I look to Drewe, but she is gazing at the kitchen curtains drawn shut against prying eyes. “They know most of this already,” she says softly. “They must. If they don’t, I don’t have much faith in them.”

“What do you think?” I ask Miles. “Do they?”

He averts his eyes. “The groundwork is there.”

“They don’t suspect there’s an unknown victim,” I press him.

He shakes his head.

“We’ve got to tell them about the fifty blind-draft women,” Drewe says flatly. “That’s nonnegotiable. One of them is dead or missing right now.”

“Drewe,” Miles says carefully, “women set up blind-draft accounts precisely because their use of EROS might cause problems or even physical danger in their homes. I can’t sic the FBI on them without any warning.”

She is clearly upset by this. “Privacy means more to you than a human life? You think those women value it over their lives?”

“It’s more complicated than that. You just came up with this unknown-victim idea. And if we accept our own logic, she’s already dead. Right? I mean, we’re pegging her as a donor.”

“Not necessarily dead. She could be lying on an operating table right now.”

Miles is thinking. “What if I call Jan Krislov and tell her to order my techs to start contacting those fifty women? To verify that they’re alive and okay?”

Everywoman with a blind-draft account,” Drewe insists.

“That’s over five hundred women,” I tell her.

“Closer to six,” Miles says. “It might cause a panic, but we could do it.” He pauses again, weighing the risks. “Okay. I’ll tell Jan to put four techs on it. They’ll start with the fifty women who aren’t active but are still paying their fees. Good enough?”

Drewe bites her bottom lip.

I feel a strange fluttering below my diaphragm. “Miles, maybe it’s time to come clean with Baxter and Lenz. You talked me out of pursuing this thing once, and the result was very bad.”

He lets out a frustrated sigh. “Harper, the three of us are buying into a scenario we came up with off-the-cuff, and a pretty damned wild one at that. The FBI has twice the raw data we do, but they’re not buying the doctor theory yet. Because they can’t afford to. It’s their responsibility to catch this guy. We’re just three people talking. You see?”

At my core I know this is a lie. We are not “just three people talking.” We are bright people with specialized knowledge and personal stakes in the case. Even Drewe seems to have attacked the problem with proprietary intensity.

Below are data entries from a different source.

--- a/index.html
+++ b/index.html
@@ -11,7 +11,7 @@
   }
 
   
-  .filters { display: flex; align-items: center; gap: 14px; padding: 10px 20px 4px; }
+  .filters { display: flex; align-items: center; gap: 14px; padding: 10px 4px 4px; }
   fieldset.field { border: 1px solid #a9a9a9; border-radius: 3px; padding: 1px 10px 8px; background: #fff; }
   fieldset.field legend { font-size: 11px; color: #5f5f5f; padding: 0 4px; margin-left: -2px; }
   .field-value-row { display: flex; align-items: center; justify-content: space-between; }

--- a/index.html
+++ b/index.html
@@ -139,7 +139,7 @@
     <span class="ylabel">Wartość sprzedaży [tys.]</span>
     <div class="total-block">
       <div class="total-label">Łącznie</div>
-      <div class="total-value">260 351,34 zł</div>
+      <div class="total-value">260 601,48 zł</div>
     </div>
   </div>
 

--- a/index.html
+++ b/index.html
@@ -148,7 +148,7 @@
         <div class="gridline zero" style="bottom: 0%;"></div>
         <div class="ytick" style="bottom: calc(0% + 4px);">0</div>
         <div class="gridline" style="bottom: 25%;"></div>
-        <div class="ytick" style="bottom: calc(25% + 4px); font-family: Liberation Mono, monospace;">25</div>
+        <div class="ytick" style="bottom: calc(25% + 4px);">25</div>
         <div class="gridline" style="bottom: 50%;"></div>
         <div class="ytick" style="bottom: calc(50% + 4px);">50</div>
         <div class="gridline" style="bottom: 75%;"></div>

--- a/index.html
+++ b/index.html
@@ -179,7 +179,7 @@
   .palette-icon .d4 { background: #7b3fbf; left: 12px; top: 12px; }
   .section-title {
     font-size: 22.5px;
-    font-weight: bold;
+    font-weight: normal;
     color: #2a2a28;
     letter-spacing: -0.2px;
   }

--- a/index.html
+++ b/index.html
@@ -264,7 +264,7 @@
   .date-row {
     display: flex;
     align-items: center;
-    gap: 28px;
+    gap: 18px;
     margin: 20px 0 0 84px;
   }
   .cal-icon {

The blaring ring of the kitchen telephone freezes us all in place. Drewe looks to me for a sign.

“I’m here,” I tell her. “Miles definitely isn’t.”

She takes a deep breath, then picks up the receiver and says, “Dr. Cole.”

She listens intently for about ten seconds, then cuts her eyes at us and smiles tightly. “Hang on,” she says, and puts her palm over the mouthpiece. “It’s Mom. It’s about Erin. This is going to be a long one. You want me to go to the bedroom phone?”

“We’ll get out.” I spring off the chairback and land on my feet. “What about telling the FBI?”

She gives me a searching look, and while it lasts Miles does not exist. After some mental process I cannot divine, she says, “They have the same facts we do. As long as you start checking the blind-draft women, I see no point in calling attention to ourselves tonight.”

A sigh of relief escapes Miles’s lips.

“But if one turns up missing,” Drewe adds, “we go straight to the FBI.”

Miles nods, then quickly gathers his papers into his briefcase. I kiss Drewe on the cheek and lead him down the hall to my office-the domain of secrets, and of the EROS computer.